Download or read book Axis Sally written by Richard Lucas and published by Open Road Media. This book was released on 2013-05-07 with total page 300 pages. Available in PDF, EPUB and Kindle. Book excerpt: A “fascinating, well-researched account” of Mildred Gillars, the failed actress who turned on her country and became a Nazi propagandist during WWII (Publishers Weekly). One of the most notorious Americans of the twentieth century was a failed Broadway actress turned radio announcer named Mildred Gillars (1900–1988), better known to American GIs as “Axis Sally.” Despite the richness of her life story, there has never been a full-length biography of the ambitious, star-struck Ohio girl who evolved into a reviled disseminator of Nazi propaganda. At the outbreak of war in September 1939, Gillars had been living in Germany for five years. Hoping to marry, she chose to remain in the Nazi-run state even as the last Americans departed for home. In 1940, she was hired by the German overseas radio, where she evolved from a simple disc jockey and announcer to a master propagandist. Under the tutelage of her married lover, Max Otto Koischwitz, Gillars became the personification of Nazi propaganda to the American GI. Spicing her broadcasts with music, Gillars’s used her soothing voice to taunt Allied troops about the supposed infidelities of their wives and girlfriends back home, as well as the horrible deaths they were likely to meet on the battlefield.
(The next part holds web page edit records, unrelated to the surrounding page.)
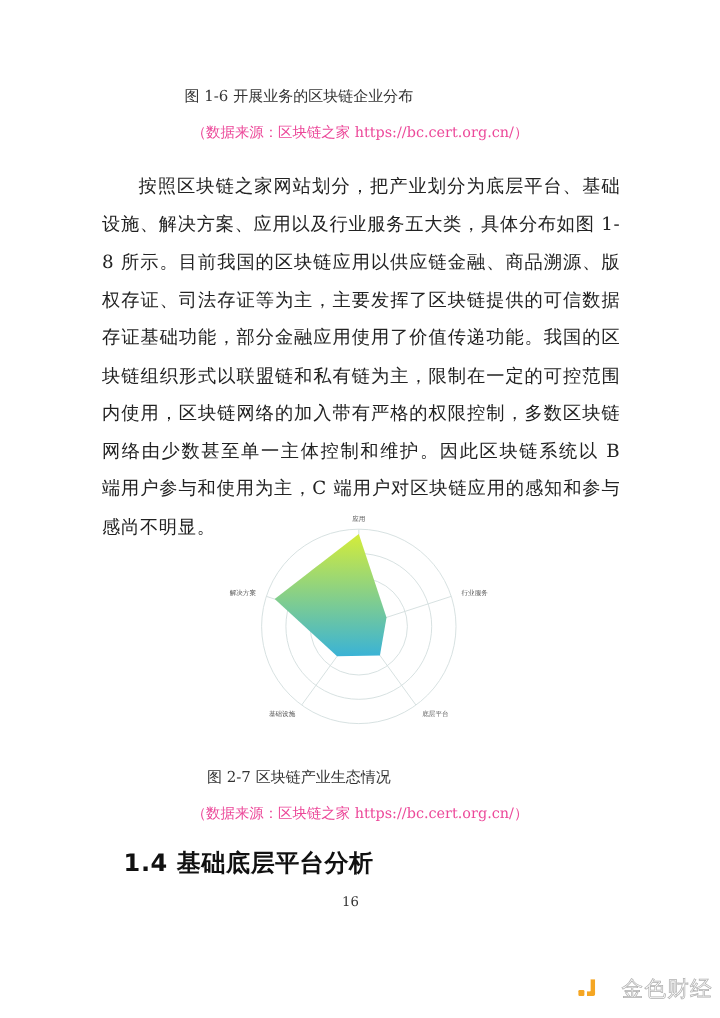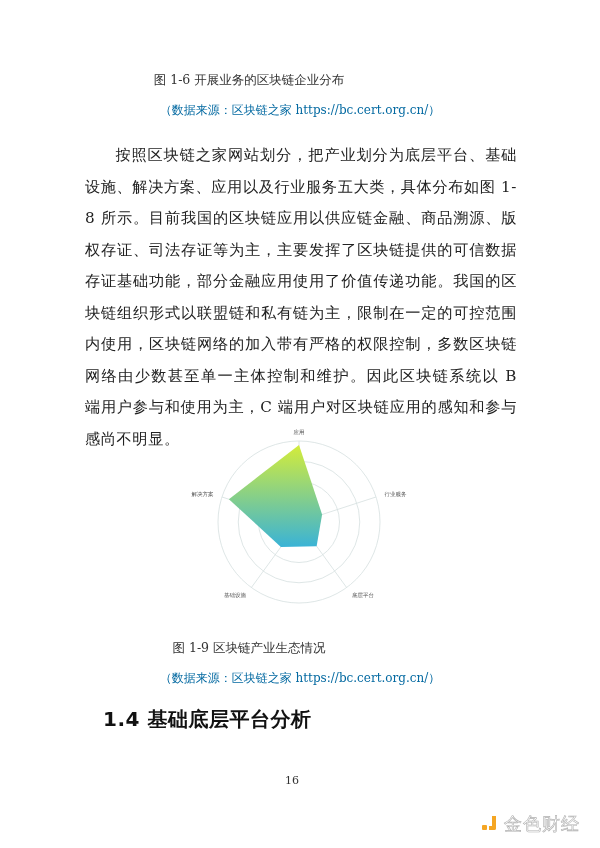"（数据来源：区块链之家 https://bc.cert.org.cn/）" .source { color: #0369a1 -> #ec4899 }
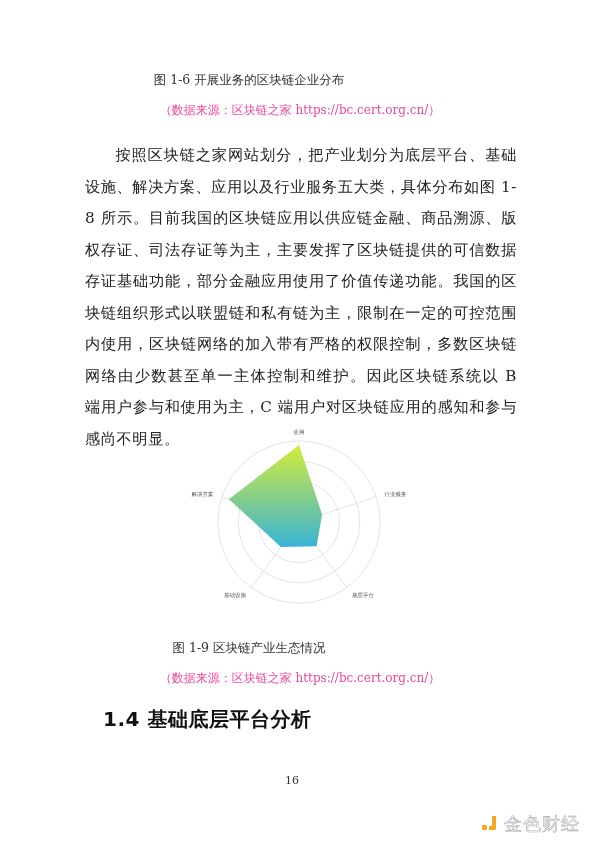"图 1-9 区块链产业生态情况" div.caption { text: 1-9 -> 2-7 }
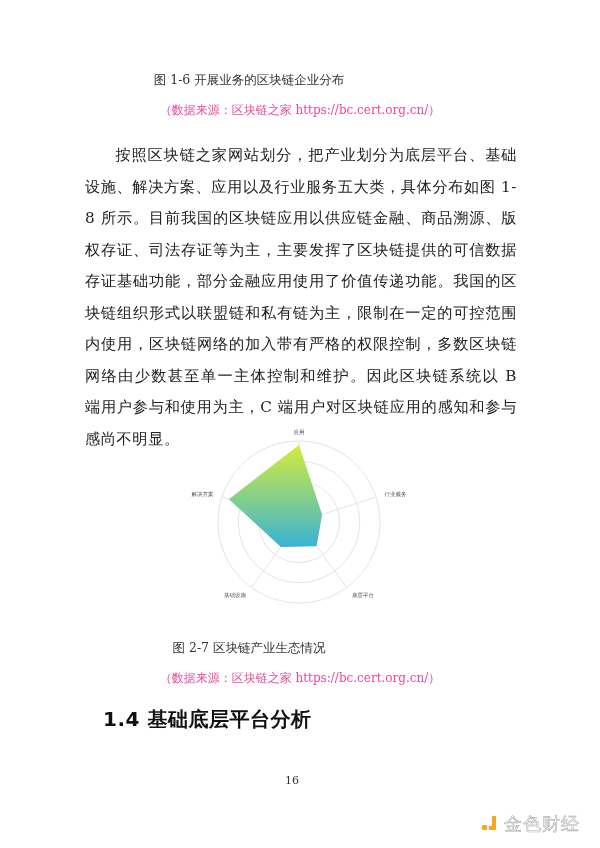"16" .pagenum { top: 774px -> 745px }
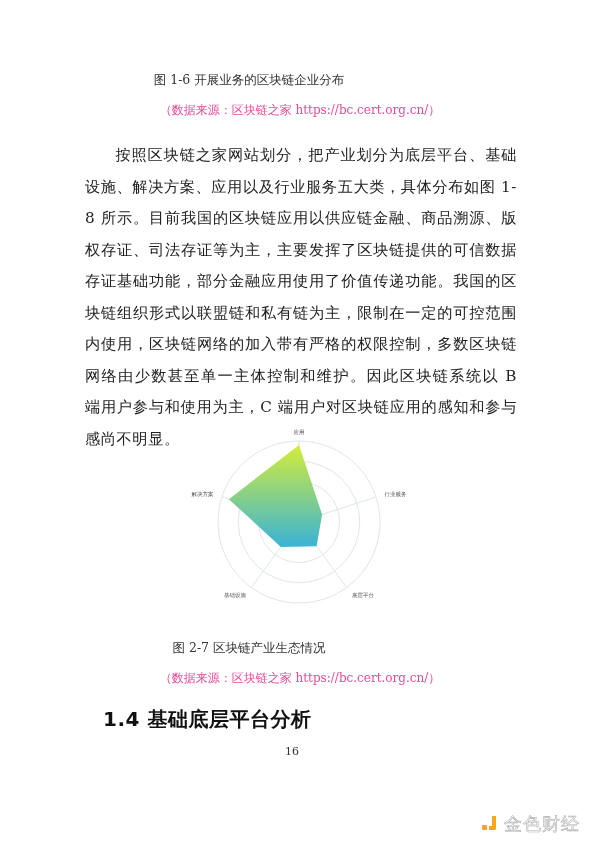"金色财经" .watermark { gap: 6px -> 20px }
Supported by German military intelligence, she was able to convey personal greetings to individual US units, creating an eerie foreboding among troops who realized the Germans knew who and where they were. After broadcasting for Berlin up to the very end of the war, Gillars tried but failed to pose as a refugee, and was captured by US authorities. Her 1949 trial for treason captured the attention and raw emotion of a nation fresh from the horrors of the Second World War. Gillars’s twelve-year imprisonment and life on parole, including a stay in a convent, is a remarkable story of a woman who attempts to rebuild her life in the country she betrayed.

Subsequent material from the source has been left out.